Sie hockt sich in der Wohnung seines Vaters über sein Gesicht, den dunkelblauen, kurzen Leinenrock hoch geschoben. Sie gibt ihm ihren Schmutzrand, ihren Riss, ihren metallischen Geschmack in den Mund, presst ihre Schenkel bis zu einem dumpfen Dröhnen an seine Ohren, bis zur Schwellung der Gesichtshaut um seinen Kopf. Sie lässt seine Zunge über sich drübersprechen, in sich hineinsprechen. Er liebt sie in die Aussichtslosigkeit hinein, nicht zu genügen, er wartet auf sie, nachdem sie von der Ärztin kommt, wartet, bis sie kommt, wiederkommt, in seinen Mund hineinkommt. Sie wird nass werden vor Rührung, dass er auf sie wartet, auf ihre Ankunft wartet. Sie wird ihn hineinlassen in ihre Aussichtslosigkeit, aufgerichtet und ihr unterstellt, ihn in sich hineinlassen, hinaus- und hinein bewegen lassen in die Aussichtslosigkeit ihres nassen, ihm entgegenkommenden, wie ein Fenster zum Garten hin geöffneten Schmutzrandes, bis er überschäumt, bis er schreit, bis er bricht.
Später wird er sagen, sie wolle, dass alles wie in den Büchern läuft, die sie gerade liest, alles, er auch. Sie wird dasselbe sagen, mit anderen Worten. Er wird das wie einen Vorwurf sagen, sie wie eine Wahrheit, die sie gerettet hat.

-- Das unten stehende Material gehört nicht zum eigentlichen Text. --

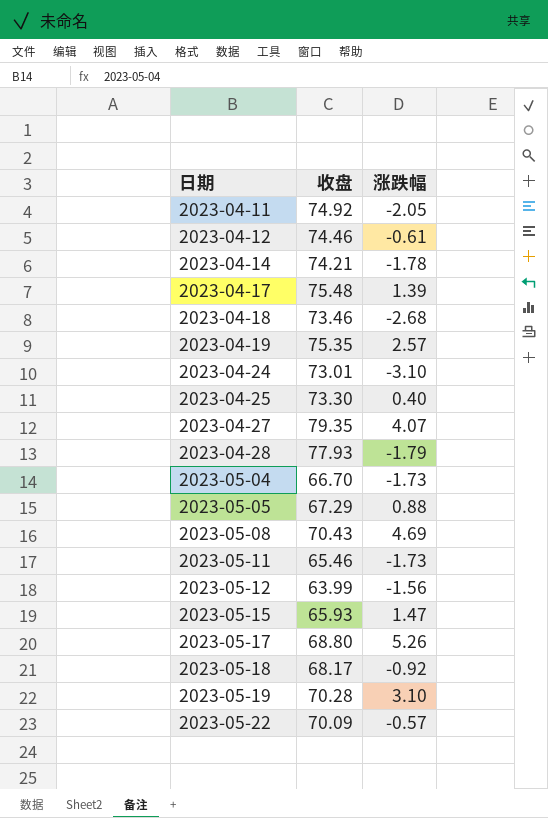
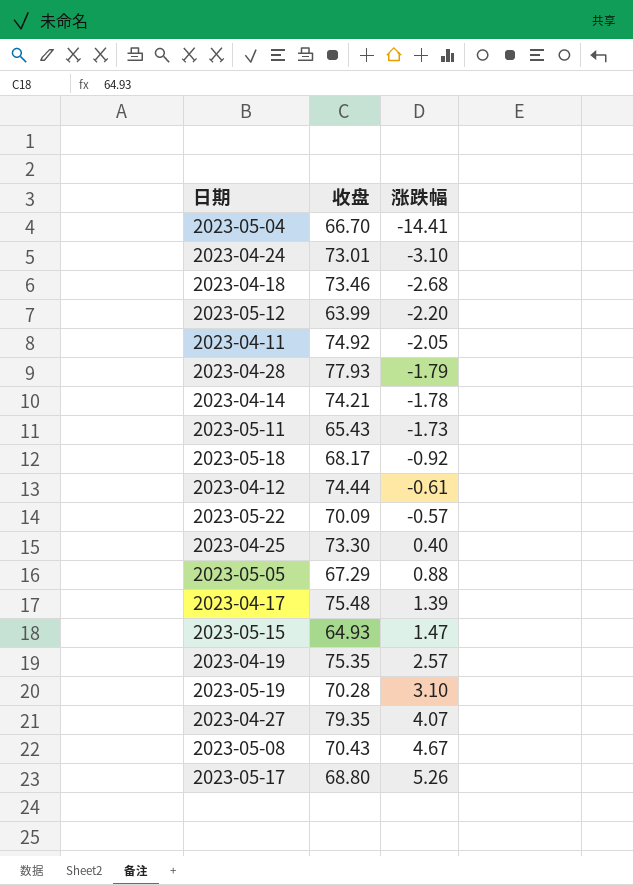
row order: 日期 ascending -> 涨跌幅 ascending
2023-05-04 | 涨跌幅: -1.73 -> -14.41
2023-05-12 | 涨跌幅: -1.56 -> -2.20
2023-05-11 | 收盘: 65.46 -> 65.43
2023-04-12 | 收盘: 74.46 -> 74.44
2023-05-15 | 收盘: 65.93 -> 64.93
2023-05-08 | 涨跌幅: 4.69 -> 4.67

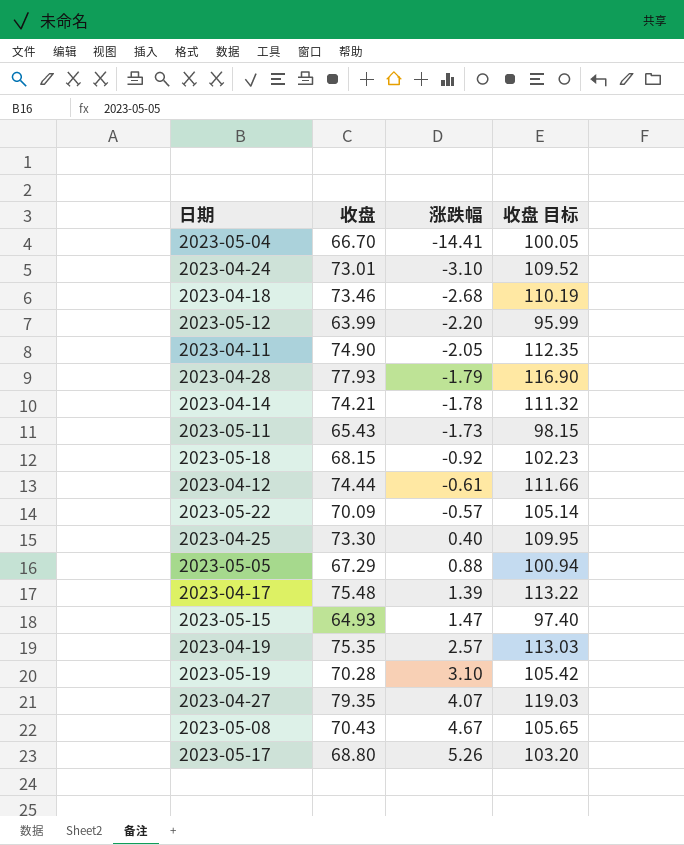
column 收盘 目标 | formula: none -> [收盘] * 1.5
2023-04-11 | 收盘: 74.92 -> 74.90
2023-05-18 | 收盘: 68.17 -> 68.15

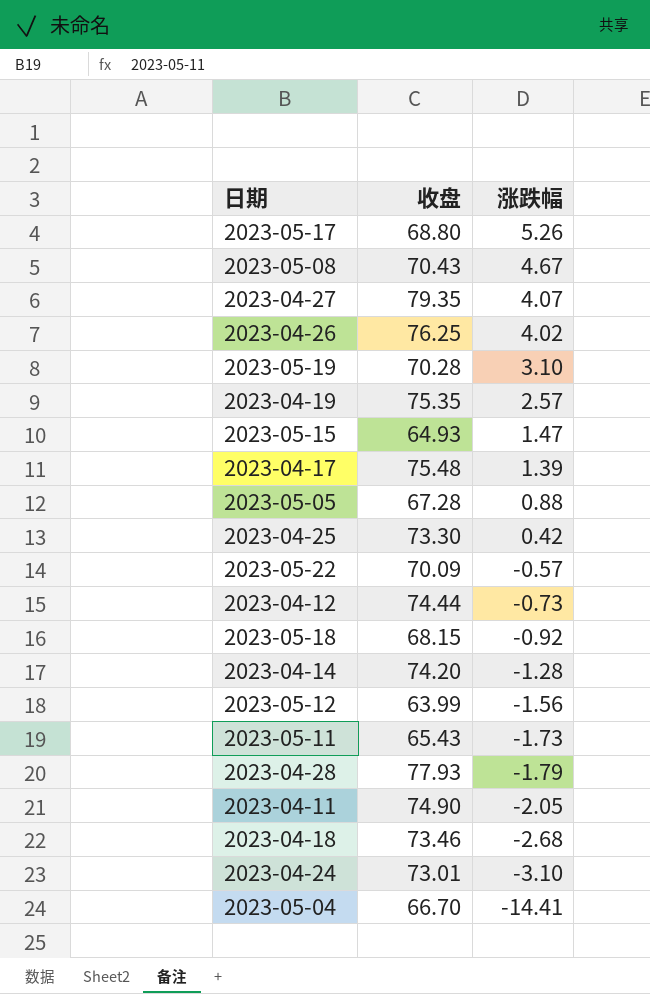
row order: 涨跌幅 ascending -> 涨跌幅 descending
column 收盘 目标 | formula: [收盘] * 1.5 -> none
row 2023-04-26: none -> 76.25 | 4.02
2023-05-05 | 收盘: 67.29 -> 67.28
2023-04-25 | 涨跌幅: 0.40 -> 0.42
2023-04-12 | 涨跌幅: -0.61 -> -0.73
2023-04-14 | 收盘: 74.21 -> 74.20
2023-04-14 | 涨跌幅: -1.78 -> -1.28
2023-05-12 | 涨跌幅: -2.20 -> -1.56

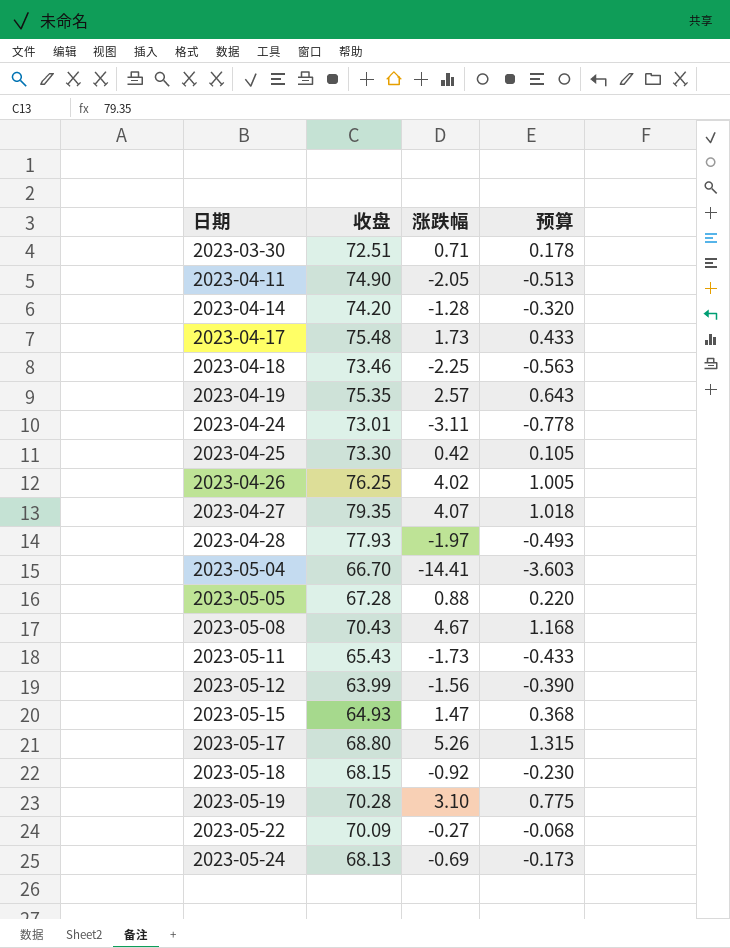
row order: 涨跌幅 descending -> 日期 ascending
column 预算 | formula: none -> [涨跌幅] * 0.25
row 2023-04-12: 74.44 | -0.73 -> none
row 2023-03-30: none -> 72.51 | 0.71 | 0.178
2023-04-17 | 涨跌幅: 1.39 -> 1.73
2023-04-18 | 涨跌幅: -2.68 -> -2.25
2023-04-24 | 涨跌幅: -3.10 -> -3.11
2023-04-28 | 涨跌幅: -1.79 -> -1.97
2023-05-22 | 涨跌幅: -0.57 -> -0.27
row 2023-05-24: none -> 68.13 | -0.69 | -0.173

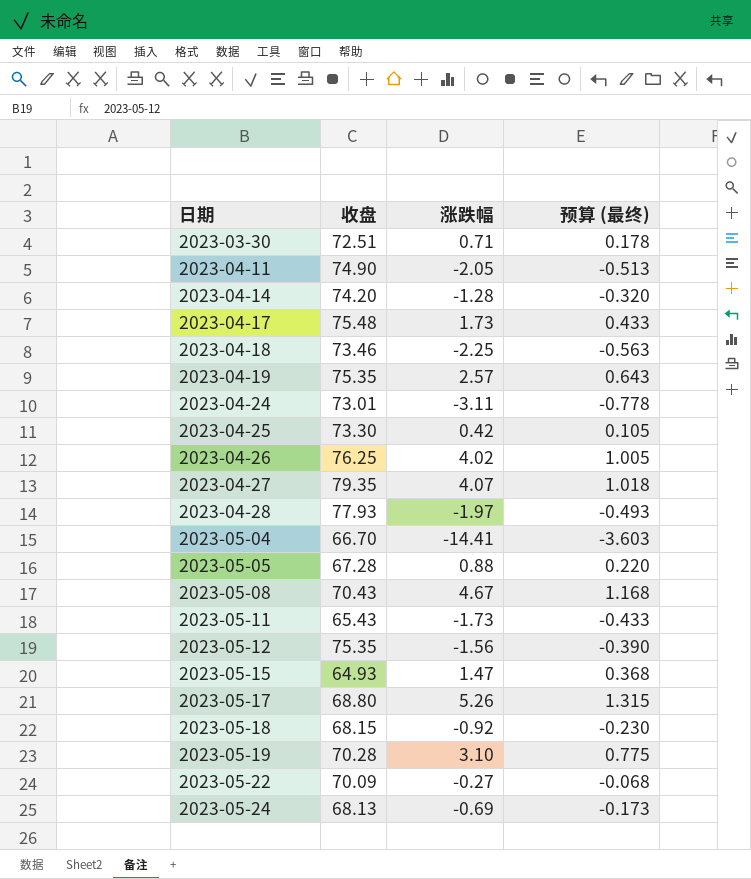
column name: 预算 -> 预算 (最终)
2023-05-12 | 收盘: 63.99 -> 75.35

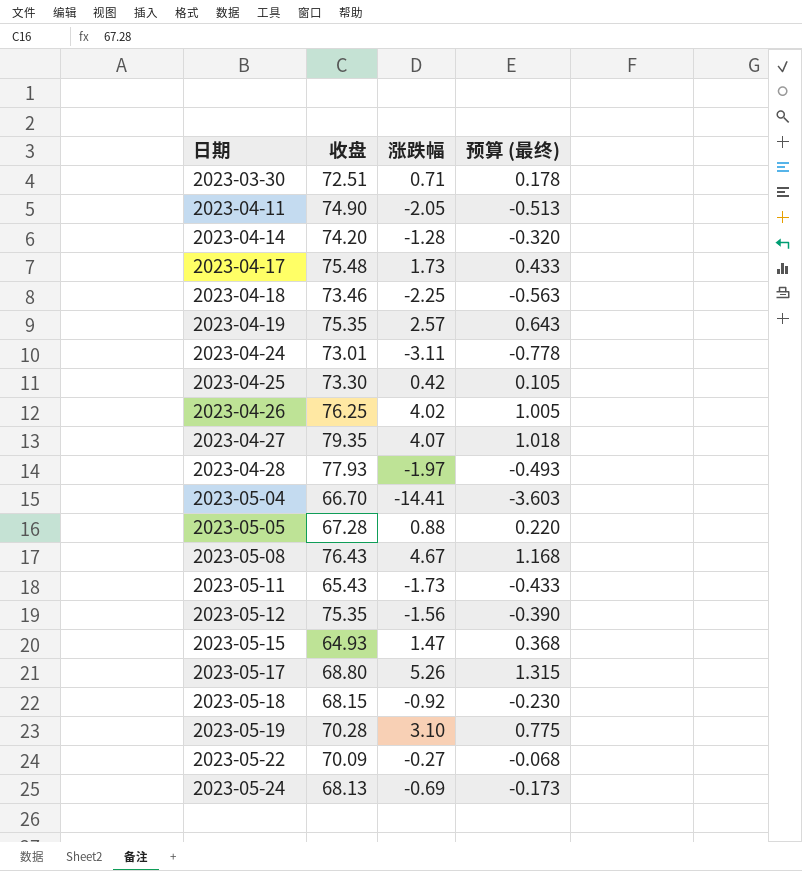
2023-05-08 | 收盘: 70.43 -> 76.43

Ich sehe das Mädchen mit dem roten Riss am Hals, den die Hand des jungen Mannes vorsichtig bedeckt. Es ist ein Riss wie ein Mund. Ich frage mich, wie sich in welchen Worträumen das Begehren bewegt. Ich sehe das Mädchen in den Mund des jungen Mannes hineinatmen in der Nacht in dem Zimmer mit dem Fenster zum Obstgarten hin. Sie wird sich an das Kreischen der Mutter erinnern und an seinen warmen Geruch. Sie wird ihm sagen, dass sie ihn liebt. Sie wird ihre Hand in der Dunkelheit vorsichtig an seine Wange mit der geschwollenen Gesichtshaut legen, seine B-Haut, in die sie Tag für Tag Risse schreit, die Risse seiner Unzulänglichkeit, ihrer in ihn hineingeschriebenen, hineingeschrieenen Unzulänglichkeit, die sie mit einer Kadenz ohne Lust wiederholt, wiederholt, ständig wiederholt zur Straße hin, bis er bricht, bis sie bricht, bis sie überschäumt und schreit und schuldig wird.
Es ist Mai und die Bäume blühen vielleicht.
Sie wird das Wort „Kragenspeck“ mit einundzwanzig zum ersten Mal gehört haben.